Sec. Autoimmune and Autoinflammatory Disorders: Autoinflammatory Disorders
Volume 15 - 2024 | doi: 10.3389/fimmu.2024.1381002
This article is part of the Research Topic Community Series in Towards Precision Medicine for Immune-Mediated Disorders: Advances in Using Big Data and Artificial Intelligence to Understand Heterogeneity in Inflammatory Responses, Volume II View all 8 articles

The causal relationship between immune cells and diabetic retinopathy: a Mendelian randomization study

Provisionally accepted
Yunyan Ye Yunyan Ye 1*Lei Dai Lei Dai 2Hong Gu Hong Gu 3Lan Yang Lan Yang 4Zhangxing XU Zhangxing XU 1Zhiguo Li Zhiguo Li 4
  • 1 Department of Ophthalmology, Li Huili Hospital Affiliated with Ningbo University, Ningbo, China
  • 2 Department of Hepatobiliary and Pancreatic Surgery, Ningbo Medical Centre Li Huili Hospital, Ningbo, Zhejiang Province, China
  • 3 Department of Ophthalmology,Department of Ophthalmology, Ningbo, China
  • 4 Department of Ophthalmology,Li Huili Hospital Affiliated with Ningbo University, Ningbo, China

The final, formatted version of the article will be published soon.

    Purpose: To explore the causal relationship between immune cells and diabetic retinopathy (DR) using single nucleotide polymorphisms (SNPs) as an instrumental variable and Mendelian randomization (MR). Methods: Statistical data were collected from a publicly available genome-wide association study (GWAS), and SNPs that were significantly associated with immune cells were used as instrumental variables (IVs). Inverse variance weighted (IVW) and MR‒Egger regression were used for MR analysis. Sensitivity analysis was used to test the heterogeneity, horizontal pleiotropy, and stability of the results. Results: We investigated the causal relationship between 731 immune cells and DR risk. All the GWAS data were obtained from European populations and from males and females. The IVW analysis revealed that HLA DR on CD14+ CD16- monocytes, HLA DR on CD14+ monocytes, HLA DR on CD33-HLA DR+, HLA DR on CD33+ HLA DR+ CD14- on CD33+ HLA DR+ CD14dim and HLA DR on myeloid dendritic cells may increase the risk of DR (P<0.05). The HLA DR to CD14-CD16- cells, the monocytic myeloid-derived suppressor cell absolute count, the SSC-A count of CD4+ T cells, and the terminally differentiated CD4+ T cells may be protective factors against DR (P<0.05). Sensitivity analysis indicated no heterogeneity or pleiotropy among the selected SNPs. Furthermore, gene annotation of the SNPs revealed significant associations with 10 genes related to the risk of developing PDR and potential connections with 12 other genes related to PDR. Conclusion: Monocytes and T cells may serve as new biomarkers or therapeutic targets, leading to the development of new treatment options for managing DR.

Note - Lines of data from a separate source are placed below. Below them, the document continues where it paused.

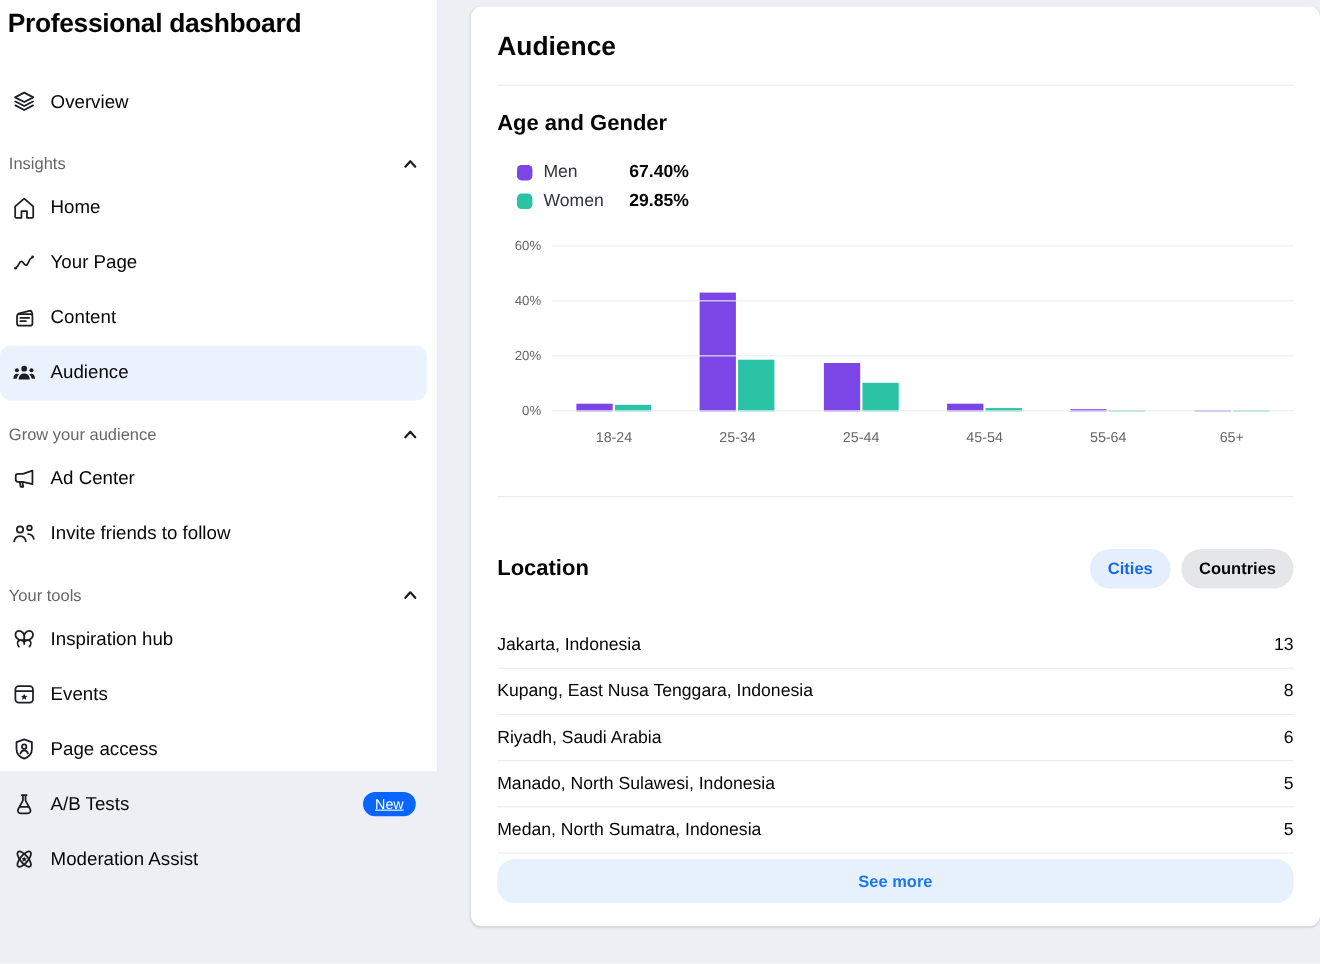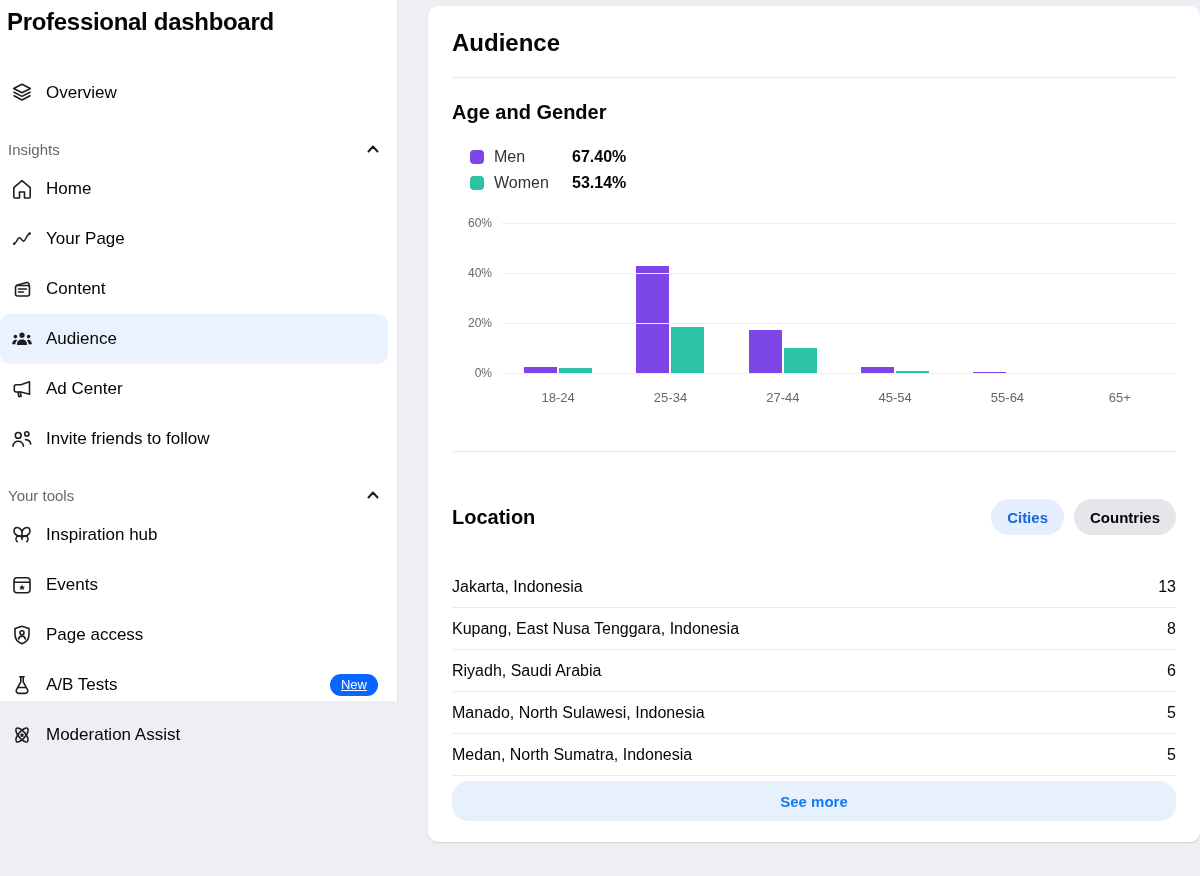"53.14%" span.legend-value { text: 53.14% -> 29.85% }
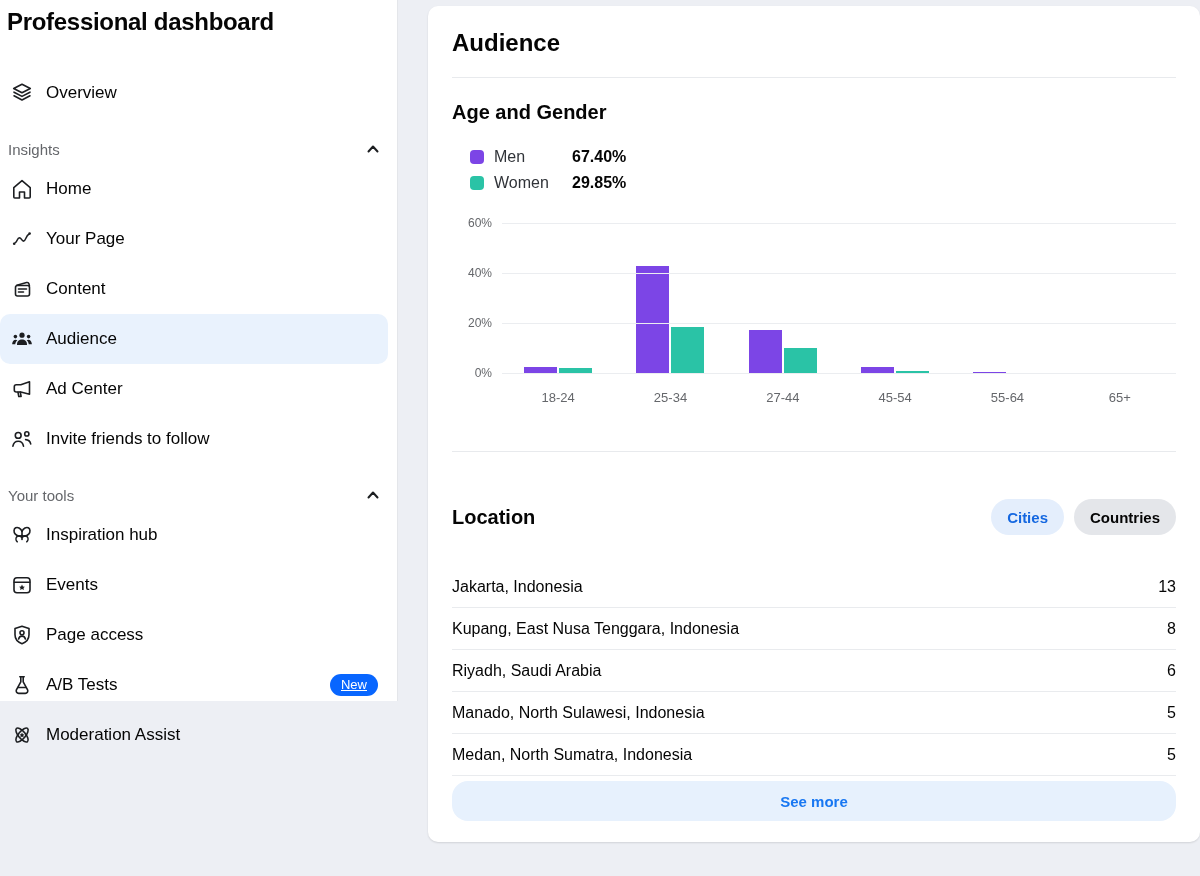"Grow your audience" div.section-header { html: none -> <div> <span>Grow your audience</span> <span> <svg> <path></path> </svg> </span> </div> }
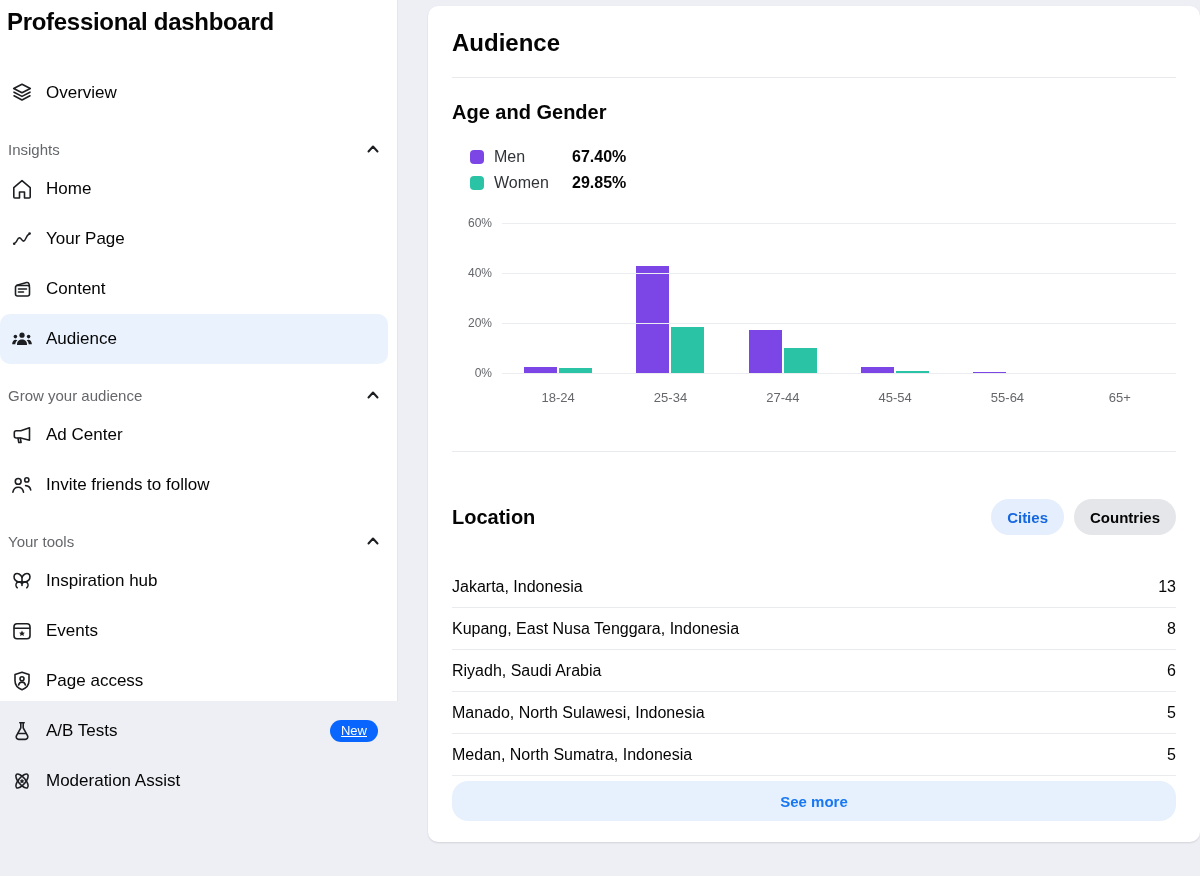"27-44" span { text: 27-44 -> 25-44 }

    Keywords: Mendelian randomization, immune cells, Diabetic Retinopathy, proliferative diabetic retinopathy, Causal effect

    Received: 02 Feb 2024; Accepted: 18 Jul 2024.

    Copyright: © 2024 Ye, Dai, Gu, Yang, XU and Li. This is an open-access article distributed under the terms of the Creative Commons Attribution License (CC BY). The use, distribution or reproduction in other forums is permitted, provided the original author(s) or licensor are credited and that the original publication in this journal is cited, in accordance with accepted academic practice. No use, distribution or reproduction is permitted which does not comply with these terms.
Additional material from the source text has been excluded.